While a federal consent decree may be publicized, many municipal lawsuit settlements are sealed. The public will not see the results. The resolution of jurisdictional-level grievances is not publicized since they deal with personnel issues and discipline.

While not true in Dirt County’s example, the author encountered a unique impaired caregiver policy in an ambulance service that was the result of a wrongful termination lawsuit settlement. The former employee received a large settlement. The ambulance service now has a very detailed working while impaired policy.

Meanwhile at Station 2 …

Lieutenant Galliger notified dispatch that Station 2 was “driver only” and asked for the duty volunteer chief officer to call. The volunteer chief was sympathetic, supported the “driver only” status. He would try to get a volunteer to cover Bartle’s spot.

Galliger also contacted the off-duty county Operations Chief. The Ops Chief authorized keeping Bartle on duty but confined to the station until the chief arrived.

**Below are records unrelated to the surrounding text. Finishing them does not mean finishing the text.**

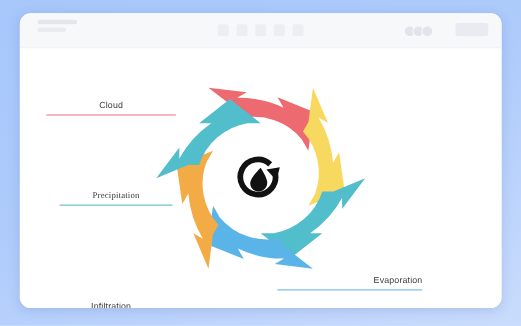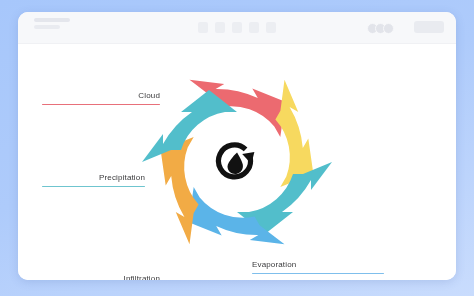--- a/index.html
+++ b/index.html
@@ -155,7 +155,7 @@
     border-radius: 1px;
   }
 
-  .label-left  { text-align: right; }
+  .label-left  { text-align: center; }
   .label-right { text-align: left; }
 
   

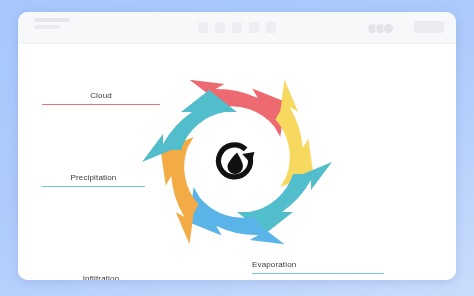--- a/index.html
+++ b/index.html
@@ -160,7 +160,7 @@
 
   
   .pos-cloud         { left: 24px;  top: 47px;  width: 118px; }
-  .pos-precipitation { left: 24px;  top: 129px; width: 103px; }
+  .pos-precipitation { left: 36px;  top: 129px; width: 103px; font-family: Liberation Serif, serif; }
   .pos-infiltration  { left: 24px;  top: 230px; width: 118px; }
   .pos-condensation  { left: 279px; top: 47px;  width: 124px; }
   .pos-sunlight      { left: 302px; top: 132px; width: 121px; }

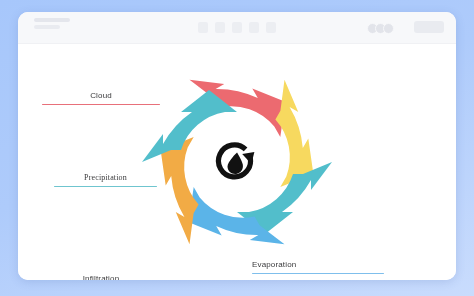--- a/index.html
+++ b/index.html
@@ -164,7 +164,7 @@
   .pos-infiltration  { left: 24px;  top: 230px; width: 118px; }
   .pos-condensation  { left: 279px; top: 47px;  width: 124px; }
   .pos-sunlight      { left: 302px; top: 132px; width: 121px; }
-  .pos-evaporation   { left: 234px; top: 216px; width: 132px; }
+  .pos-evaporation   { left: 234px; top: 206px; width: 132px; text-align: right; }
 </style>
 </head>
 <body>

The chief sent out an “overtime opportunity” notice to cover Bartle’s spot.

pee_testAn hour later, Bartle is snoring in the dayroom and exuding a volatile odor. The training officer showed up to work the overtime.

The county Operations Chief arrives, in uniform. The chief meets with Bartle, explains that the technician appears impaired and unable to safely work. The chief is taking Bartle to the hospital emergency department for an assessment as required by the county.